Bernard Hours et Monique Selim, L’Enchantement de la société civile globale, ONG, femmes, gouvernance, Paris, L’Harmattan, 2014, Coll. Anthropologie critique


Recension par Louis Moreau de Bellaing

Bernard Hours et Monique Selim, L’Enchantement de la société civile globale, ONG, femmes, gouvernance, Paris, L’Harmattan, 2014, Coll. Anthropologie critique

Qu’est-ce que la société civile ? Qu’est-ce que la société civile globale ? Qu’est-ce que la gouvernance ? Et, parmi ces questions, pour y répondre déjà, au moins par un biais, ne peut-on se demander, comme le font les auteurs, qu’est-ce qu’une ONG ?

Le livre se présente comme une série de chapitres, longs ou courts, traitant chacun d’un thème. Mais il vaut mieux, à notre avis, ne pas se fier à cette apparence et le prendre comme un tout.

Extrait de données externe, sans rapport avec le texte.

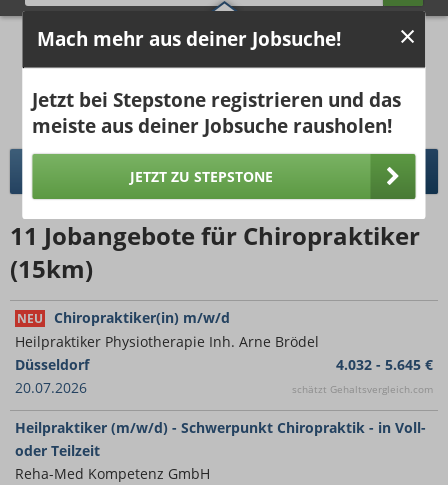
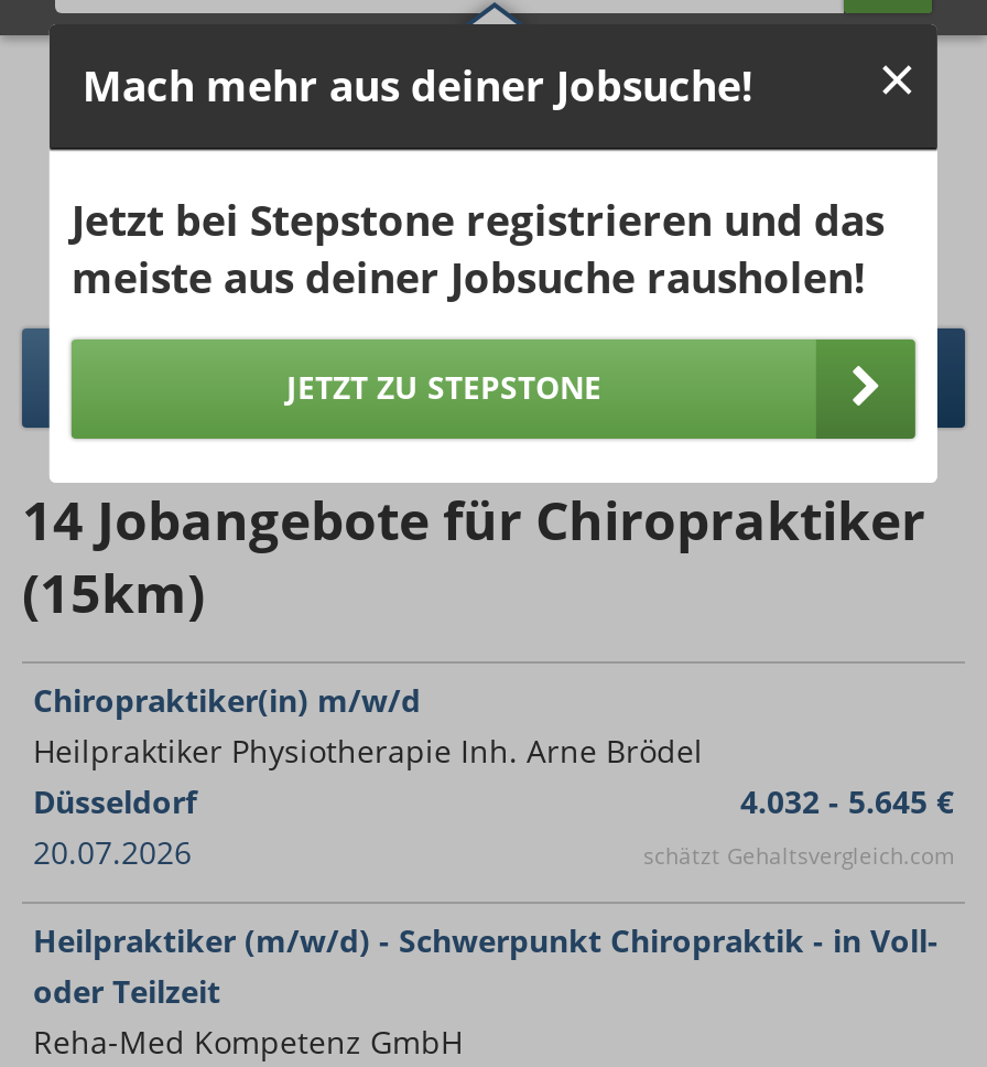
[10,219,420,252] 11 Jobangebote für Chiropraktiker -> [22,483,925,556] 14 Jobangebote für Chiropraktiker
[17,310,43,327] NEU -> none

L’un des auteurs dit que l’internaute actuel(le) ne s’intéresse ni à la théorie sartrienne ni à l’inconscient freudien. Même s’il ne s’intéresse ni à l’une ni à l’autre, il est impossible d’analyser, tant du point de vue de l’objectif que du subjectif, la transformation qu’a produite effectivement Internet dans les rapports et les liens sociaux – analyse que les auteurs font si bien – , sans avoir à l’esprit notamment les pages centrales de L’Etre et le Néant sur le surgissement de l’autre et celles de Freud, dans toute son oeuvre, sur l’analyse, la compréhension et l’explication du subjectif. Au moins, si il/elle est chercheur ou chercheuse, l’internaute actuel(e) peut se les remémorer à titre d’hypothèses.

A propos du marché, rappelons qu’il naît autour de la Renaissance, avec la découverte du monde par les Européens, et qu’il naît de nouveau, au XIX° siècle, par la découverte des Européens par le monde. Il y a, à l’époque de la Renaissance, un marché de villes en Europe, au Proche et Moyen-Orient et un marché de ports avec des expéditions maritimes qui prennent une ampleur qu’elles n’ont jamais connues auparavant. Le marché qui se crée est économique, n’en doutons pas, c’est-à-dire fondé, mais pourquoi pas ?, sur l’intérêt matériel et l’objet. Il est aussi altéritaire, politique, religieux. De nos jours, il existe encore des marchés économiques qui ne sont pas capitalistes ou du moins ne veulent pas l’être, même s’ils sont contraints de se plier plus ou moins au capitalisme. Par exemple les marchés entre petites ou moyennes entreprises, ou les marchés de fruits et de légumes dans les villages et les petites villes, un peu partout.

Cela dit, les auteurs ont raison d’insister sur le désastre qu’est actuellement le marché économique capitaliste, avec sa marchandisation et son instrumentalisation à outrance.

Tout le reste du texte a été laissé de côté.